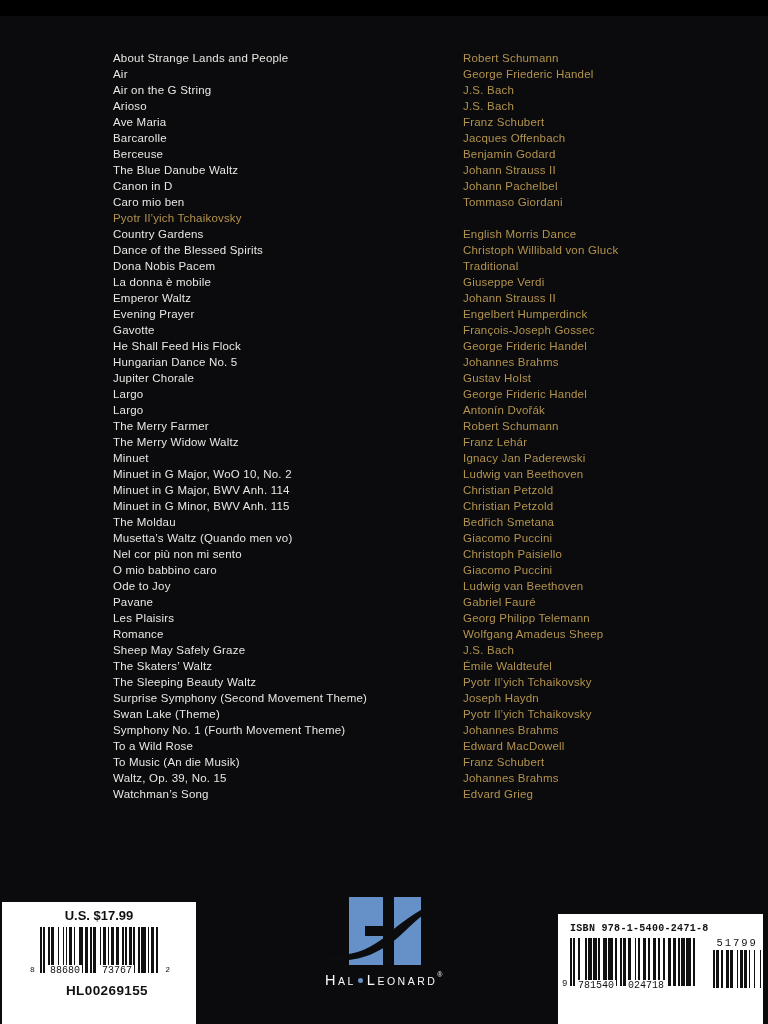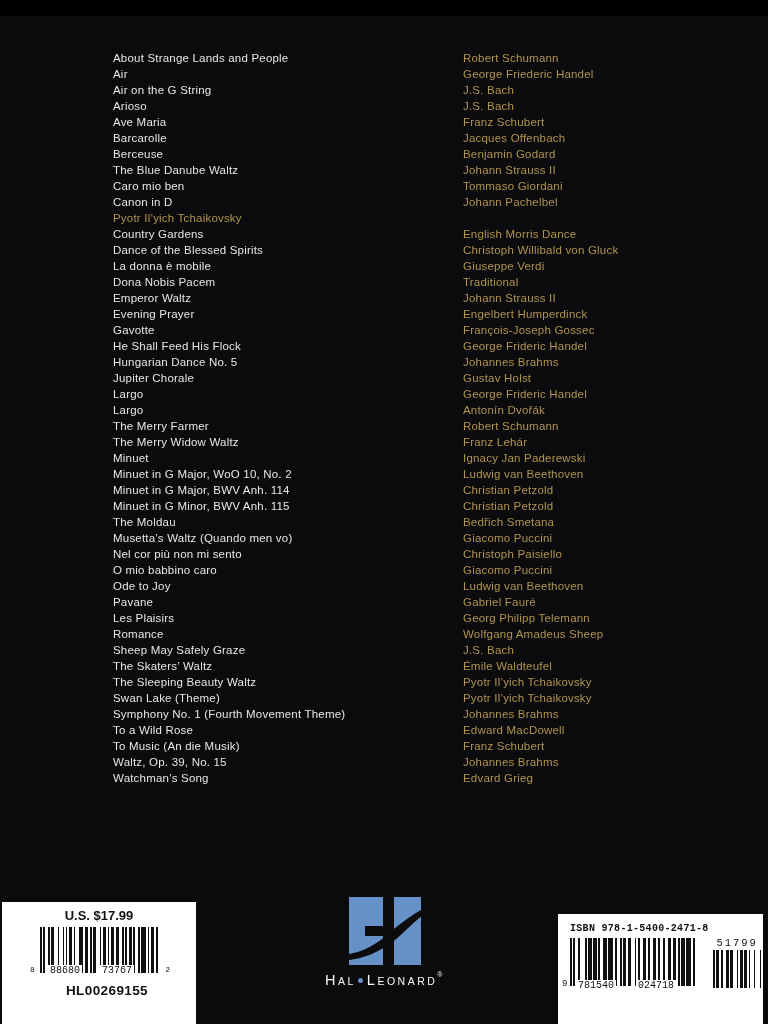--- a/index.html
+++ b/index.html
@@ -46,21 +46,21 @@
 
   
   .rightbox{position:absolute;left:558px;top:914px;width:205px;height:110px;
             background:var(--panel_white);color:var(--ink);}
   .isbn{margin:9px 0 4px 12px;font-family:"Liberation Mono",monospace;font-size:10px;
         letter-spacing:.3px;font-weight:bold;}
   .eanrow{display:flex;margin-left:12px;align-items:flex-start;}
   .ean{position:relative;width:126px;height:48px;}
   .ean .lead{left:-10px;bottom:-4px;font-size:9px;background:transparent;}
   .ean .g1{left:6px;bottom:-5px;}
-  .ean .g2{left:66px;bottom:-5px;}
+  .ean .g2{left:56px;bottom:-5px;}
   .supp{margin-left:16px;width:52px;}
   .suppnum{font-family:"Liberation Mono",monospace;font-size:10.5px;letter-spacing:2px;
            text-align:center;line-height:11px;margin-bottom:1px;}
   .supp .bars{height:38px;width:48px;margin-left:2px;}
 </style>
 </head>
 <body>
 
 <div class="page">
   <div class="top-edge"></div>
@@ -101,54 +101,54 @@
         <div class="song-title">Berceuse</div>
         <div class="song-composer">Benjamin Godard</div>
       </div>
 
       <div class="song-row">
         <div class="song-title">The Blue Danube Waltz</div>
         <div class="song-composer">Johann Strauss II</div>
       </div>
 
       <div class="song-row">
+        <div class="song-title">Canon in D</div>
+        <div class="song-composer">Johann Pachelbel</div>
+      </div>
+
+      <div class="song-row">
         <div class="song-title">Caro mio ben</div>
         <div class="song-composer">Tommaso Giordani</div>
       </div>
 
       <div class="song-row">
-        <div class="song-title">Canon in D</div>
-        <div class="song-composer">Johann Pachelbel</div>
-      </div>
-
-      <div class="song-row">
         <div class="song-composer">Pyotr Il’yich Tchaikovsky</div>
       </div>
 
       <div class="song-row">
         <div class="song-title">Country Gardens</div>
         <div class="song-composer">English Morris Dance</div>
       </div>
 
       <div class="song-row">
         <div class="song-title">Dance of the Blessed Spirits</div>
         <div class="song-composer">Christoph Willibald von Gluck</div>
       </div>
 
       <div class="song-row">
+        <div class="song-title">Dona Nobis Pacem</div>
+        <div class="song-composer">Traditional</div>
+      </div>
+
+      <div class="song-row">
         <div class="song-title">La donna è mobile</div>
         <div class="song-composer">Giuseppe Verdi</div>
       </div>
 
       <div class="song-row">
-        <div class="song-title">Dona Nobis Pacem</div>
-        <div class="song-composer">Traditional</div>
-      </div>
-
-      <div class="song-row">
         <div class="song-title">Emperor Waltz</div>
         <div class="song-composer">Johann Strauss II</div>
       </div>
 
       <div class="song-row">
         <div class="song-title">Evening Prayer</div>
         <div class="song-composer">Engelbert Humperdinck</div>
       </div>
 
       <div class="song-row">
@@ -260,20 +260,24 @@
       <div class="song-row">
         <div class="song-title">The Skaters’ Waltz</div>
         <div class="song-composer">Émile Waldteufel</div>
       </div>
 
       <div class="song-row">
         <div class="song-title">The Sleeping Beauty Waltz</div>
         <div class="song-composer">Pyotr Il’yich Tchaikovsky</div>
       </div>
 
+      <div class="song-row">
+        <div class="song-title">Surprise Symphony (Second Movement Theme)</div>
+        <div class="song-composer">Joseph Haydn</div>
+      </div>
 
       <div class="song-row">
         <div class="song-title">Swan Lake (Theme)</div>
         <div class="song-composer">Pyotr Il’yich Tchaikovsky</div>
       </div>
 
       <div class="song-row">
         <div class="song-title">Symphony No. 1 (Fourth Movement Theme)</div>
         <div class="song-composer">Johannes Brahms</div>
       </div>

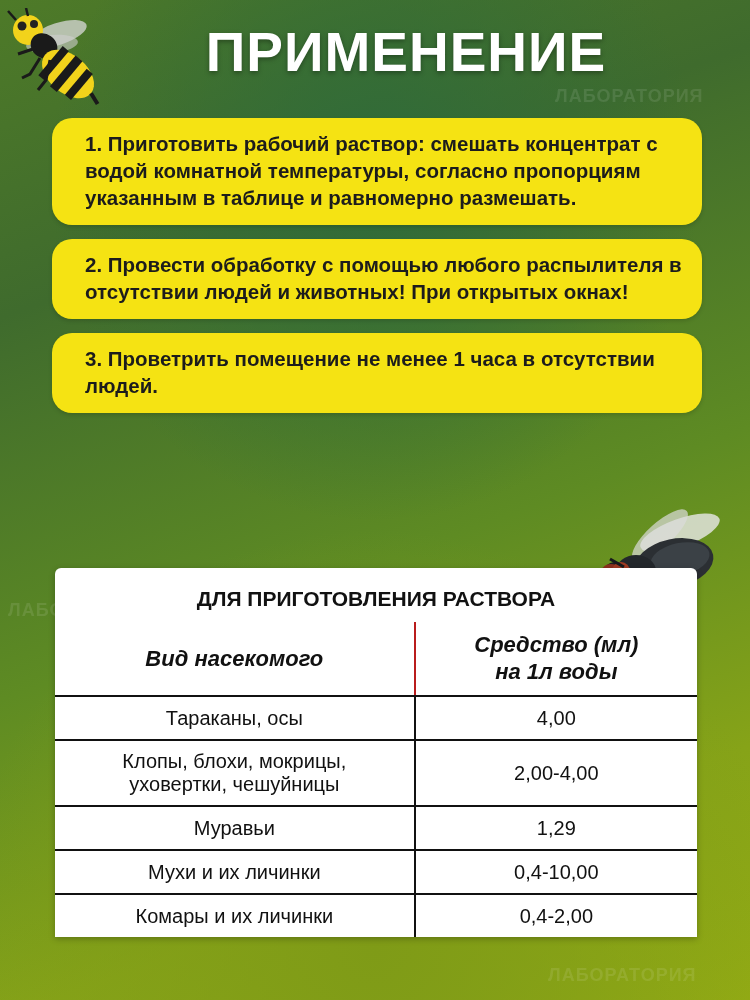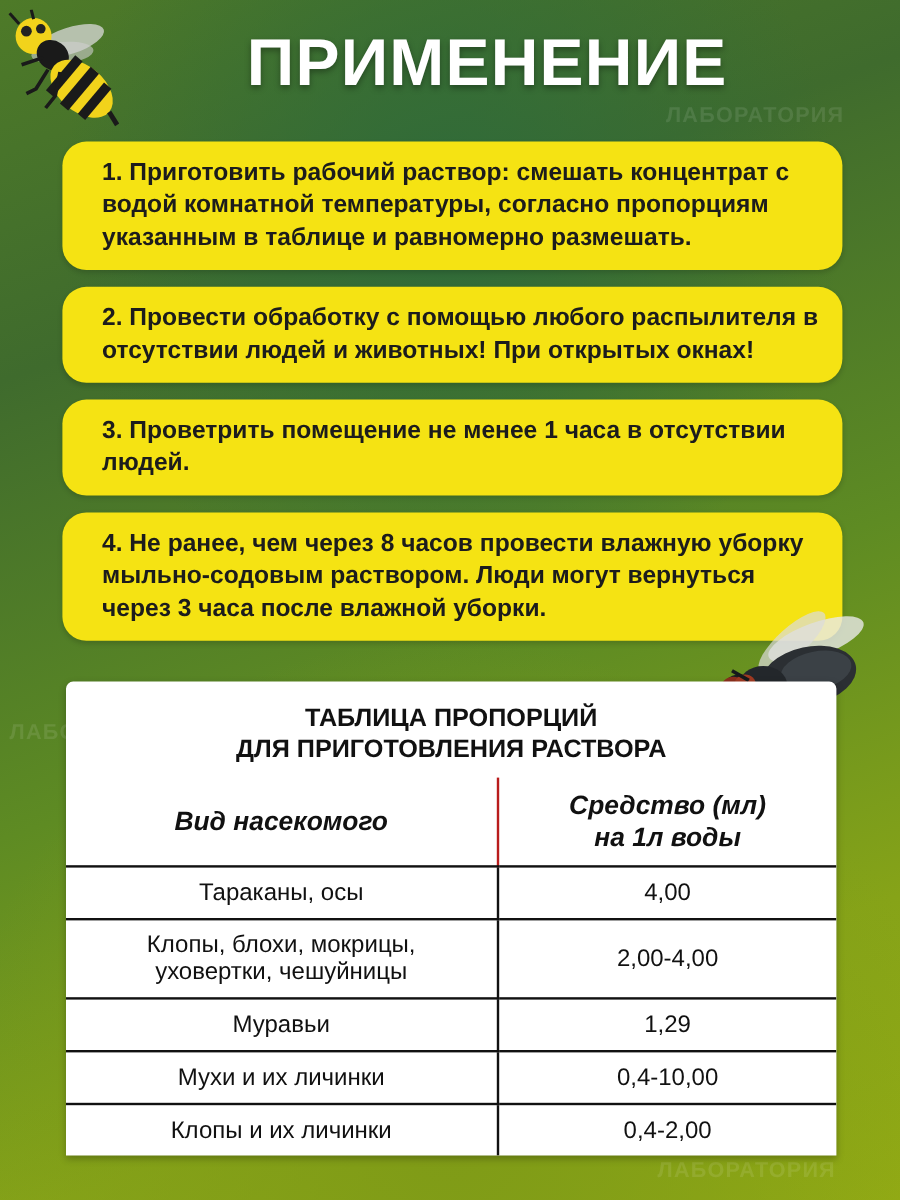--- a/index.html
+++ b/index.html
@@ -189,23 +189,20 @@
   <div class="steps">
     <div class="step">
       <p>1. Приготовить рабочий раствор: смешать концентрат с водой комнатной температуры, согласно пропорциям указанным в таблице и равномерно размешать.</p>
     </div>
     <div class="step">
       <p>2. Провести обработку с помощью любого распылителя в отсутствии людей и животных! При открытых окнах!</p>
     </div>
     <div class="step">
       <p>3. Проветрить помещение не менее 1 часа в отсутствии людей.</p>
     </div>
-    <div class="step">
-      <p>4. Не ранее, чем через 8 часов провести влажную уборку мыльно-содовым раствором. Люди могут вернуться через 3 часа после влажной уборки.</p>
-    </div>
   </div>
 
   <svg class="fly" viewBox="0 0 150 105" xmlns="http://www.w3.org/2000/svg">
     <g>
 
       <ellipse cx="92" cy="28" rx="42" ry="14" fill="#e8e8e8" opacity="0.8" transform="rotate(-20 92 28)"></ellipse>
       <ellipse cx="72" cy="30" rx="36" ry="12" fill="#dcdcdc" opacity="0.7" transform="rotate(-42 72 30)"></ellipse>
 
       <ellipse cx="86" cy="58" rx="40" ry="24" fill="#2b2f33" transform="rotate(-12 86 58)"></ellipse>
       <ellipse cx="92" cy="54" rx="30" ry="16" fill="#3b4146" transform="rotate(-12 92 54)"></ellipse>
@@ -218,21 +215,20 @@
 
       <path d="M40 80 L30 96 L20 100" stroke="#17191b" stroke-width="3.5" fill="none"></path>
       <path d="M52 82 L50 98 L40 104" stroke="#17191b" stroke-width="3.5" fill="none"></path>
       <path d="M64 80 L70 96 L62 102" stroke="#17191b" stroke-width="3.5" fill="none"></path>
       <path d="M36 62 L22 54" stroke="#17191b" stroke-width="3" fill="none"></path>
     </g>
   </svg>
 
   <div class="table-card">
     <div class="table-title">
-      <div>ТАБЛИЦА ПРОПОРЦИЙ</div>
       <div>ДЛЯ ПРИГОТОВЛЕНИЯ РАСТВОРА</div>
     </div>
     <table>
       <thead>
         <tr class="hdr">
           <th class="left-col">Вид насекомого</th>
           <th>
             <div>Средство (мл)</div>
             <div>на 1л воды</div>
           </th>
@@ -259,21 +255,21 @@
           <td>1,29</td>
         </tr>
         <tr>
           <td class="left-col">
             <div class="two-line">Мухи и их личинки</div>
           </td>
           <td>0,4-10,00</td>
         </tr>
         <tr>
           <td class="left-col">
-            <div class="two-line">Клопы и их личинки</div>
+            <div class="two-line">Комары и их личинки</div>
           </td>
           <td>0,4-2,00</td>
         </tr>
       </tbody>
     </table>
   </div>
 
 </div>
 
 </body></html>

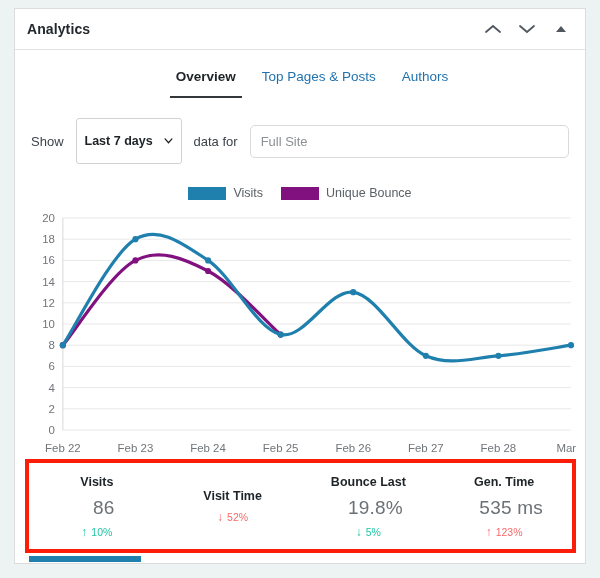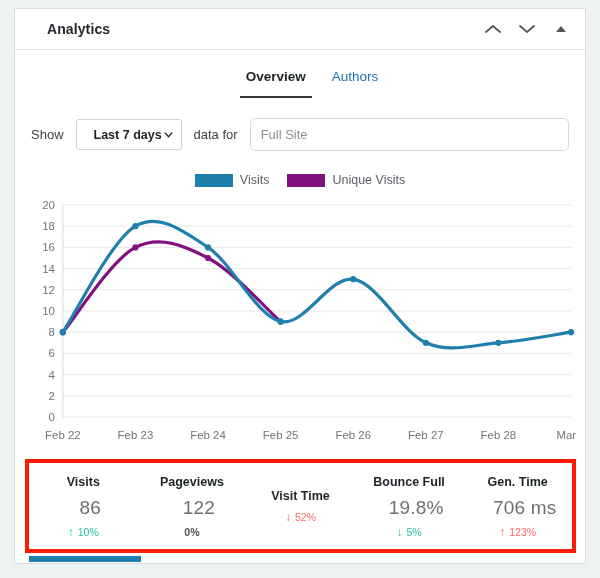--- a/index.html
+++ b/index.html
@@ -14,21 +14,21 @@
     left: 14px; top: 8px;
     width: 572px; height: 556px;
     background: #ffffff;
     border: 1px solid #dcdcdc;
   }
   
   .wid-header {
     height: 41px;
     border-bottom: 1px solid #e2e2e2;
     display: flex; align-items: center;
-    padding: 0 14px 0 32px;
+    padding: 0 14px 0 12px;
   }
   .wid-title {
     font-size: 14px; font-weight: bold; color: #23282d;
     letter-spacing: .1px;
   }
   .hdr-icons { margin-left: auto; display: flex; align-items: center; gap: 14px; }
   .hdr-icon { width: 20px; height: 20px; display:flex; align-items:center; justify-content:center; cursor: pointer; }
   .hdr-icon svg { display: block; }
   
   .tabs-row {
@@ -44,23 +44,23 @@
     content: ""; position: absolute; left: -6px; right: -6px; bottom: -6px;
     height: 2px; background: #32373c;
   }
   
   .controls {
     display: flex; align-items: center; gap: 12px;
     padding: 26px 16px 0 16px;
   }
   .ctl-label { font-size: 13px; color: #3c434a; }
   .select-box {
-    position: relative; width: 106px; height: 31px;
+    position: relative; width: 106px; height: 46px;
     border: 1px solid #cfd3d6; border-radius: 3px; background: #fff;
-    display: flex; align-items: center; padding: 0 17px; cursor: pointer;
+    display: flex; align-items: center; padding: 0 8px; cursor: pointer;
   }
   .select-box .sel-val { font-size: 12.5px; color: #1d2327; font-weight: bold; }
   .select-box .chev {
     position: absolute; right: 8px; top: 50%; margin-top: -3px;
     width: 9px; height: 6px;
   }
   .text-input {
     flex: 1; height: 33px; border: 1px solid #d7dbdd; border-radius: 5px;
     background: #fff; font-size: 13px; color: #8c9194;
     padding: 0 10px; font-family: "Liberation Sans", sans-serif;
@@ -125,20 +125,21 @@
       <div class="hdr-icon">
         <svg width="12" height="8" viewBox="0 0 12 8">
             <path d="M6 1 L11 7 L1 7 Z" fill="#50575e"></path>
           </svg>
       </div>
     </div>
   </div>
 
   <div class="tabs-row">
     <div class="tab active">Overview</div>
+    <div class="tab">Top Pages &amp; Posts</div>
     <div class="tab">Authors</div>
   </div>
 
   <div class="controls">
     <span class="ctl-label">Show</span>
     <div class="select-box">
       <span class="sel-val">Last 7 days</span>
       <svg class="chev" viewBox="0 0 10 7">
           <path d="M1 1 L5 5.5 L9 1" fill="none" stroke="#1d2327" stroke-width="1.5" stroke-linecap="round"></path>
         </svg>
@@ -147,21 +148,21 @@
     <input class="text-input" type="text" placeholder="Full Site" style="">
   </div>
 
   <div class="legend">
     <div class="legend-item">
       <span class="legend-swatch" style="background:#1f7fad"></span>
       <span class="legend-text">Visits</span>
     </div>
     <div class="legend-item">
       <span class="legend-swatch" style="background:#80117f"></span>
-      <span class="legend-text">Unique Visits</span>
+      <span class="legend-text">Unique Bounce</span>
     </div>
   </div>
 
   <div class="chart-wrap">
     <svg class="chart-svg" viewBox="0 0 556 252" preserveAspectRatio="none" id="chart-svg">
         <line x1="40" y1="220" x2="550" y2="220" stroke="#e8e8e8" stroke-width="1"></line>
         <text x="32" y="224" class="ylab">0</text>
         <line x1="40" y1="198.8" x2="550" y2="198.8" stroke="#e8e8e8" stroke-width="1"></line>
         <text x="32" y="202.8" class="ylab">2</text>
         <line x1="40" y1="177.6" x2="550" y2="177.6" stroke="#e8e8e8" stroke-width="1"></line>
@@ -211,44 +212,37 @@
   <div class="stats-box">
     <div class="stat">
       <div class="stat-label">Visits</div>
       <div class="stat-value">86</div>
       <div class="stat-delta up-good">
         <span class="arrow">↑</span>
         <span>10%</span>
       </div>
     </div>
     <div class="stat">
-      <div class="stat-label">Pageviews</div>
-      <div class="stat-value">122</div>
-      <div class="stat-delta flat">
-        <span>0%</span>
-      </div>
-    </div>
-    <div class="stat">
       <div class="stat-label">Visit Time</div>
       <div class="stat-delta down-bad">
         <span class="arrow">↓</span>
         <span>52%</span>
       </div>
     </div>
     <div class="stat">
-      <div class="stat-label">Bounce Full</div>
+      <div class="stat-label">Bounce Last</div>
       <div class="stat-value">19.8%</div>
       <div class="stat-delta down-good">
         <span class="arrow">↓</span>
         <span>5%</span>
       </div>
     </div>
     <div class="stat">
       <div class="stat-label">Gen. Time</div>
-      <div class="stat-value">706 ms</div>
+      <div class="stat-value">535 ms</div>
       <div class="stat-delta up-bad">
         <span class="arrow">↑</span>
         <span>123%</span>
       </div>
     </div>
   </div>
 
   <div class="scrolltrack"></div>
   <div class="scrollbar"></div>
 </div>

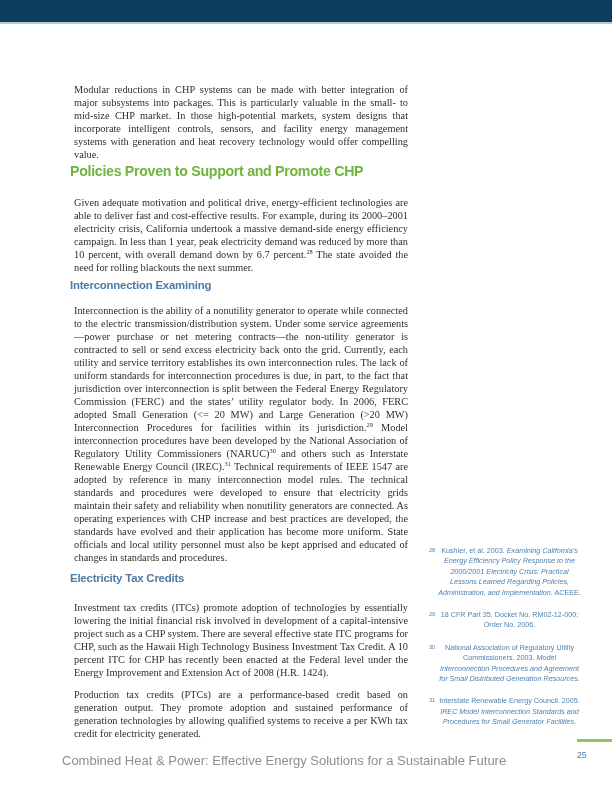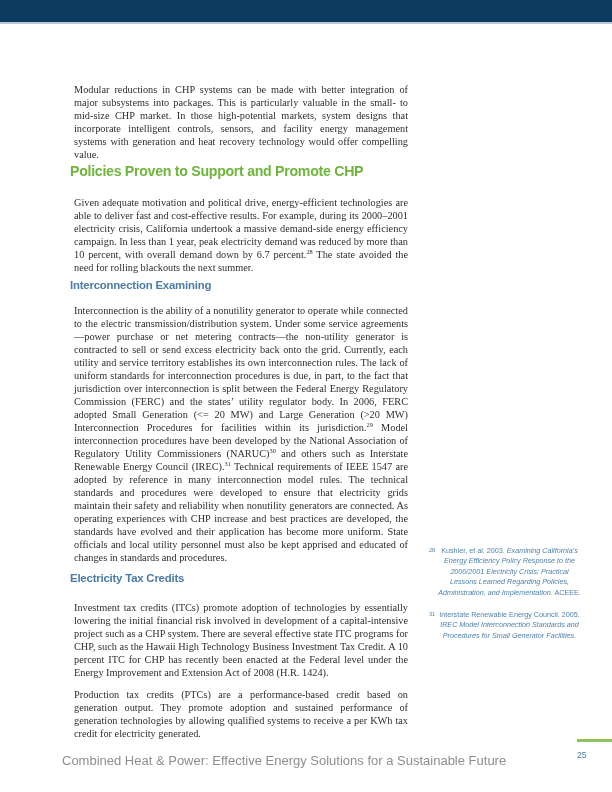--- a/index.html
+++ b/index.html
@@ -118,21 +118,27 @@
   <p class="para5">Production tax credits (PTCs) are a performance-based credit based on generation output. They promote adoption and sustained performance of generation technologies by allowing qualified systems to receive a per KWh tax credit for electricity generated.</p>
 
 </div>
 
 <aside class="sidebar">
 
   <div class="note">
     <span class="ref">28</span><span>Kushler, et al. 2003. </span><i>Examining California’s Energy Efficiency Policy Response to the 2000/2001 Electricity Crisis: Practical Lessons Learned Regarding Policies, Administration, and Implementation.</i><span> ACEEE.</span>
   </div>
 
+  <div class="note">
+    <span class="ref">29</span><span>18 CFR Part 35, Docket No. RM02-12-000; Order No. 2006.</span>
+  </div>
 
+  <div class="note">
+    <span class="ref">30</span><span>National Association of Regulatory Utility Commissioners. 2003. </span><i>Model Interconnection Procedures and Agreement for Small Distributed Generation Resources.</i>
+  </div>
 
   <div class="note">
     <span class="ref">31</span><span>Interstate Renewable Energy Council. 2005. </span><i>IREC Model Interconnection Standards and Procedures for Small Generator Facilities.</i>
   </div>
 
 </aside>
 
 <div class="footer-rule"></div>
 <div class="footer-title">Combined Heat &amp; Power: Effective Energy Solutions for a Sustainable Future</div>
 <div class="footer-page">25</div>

■ **TASK PROMPT**: The answer should be only the number of lines in the data that contain the string "Last".

■ **EXPECTED ANSWER**: 2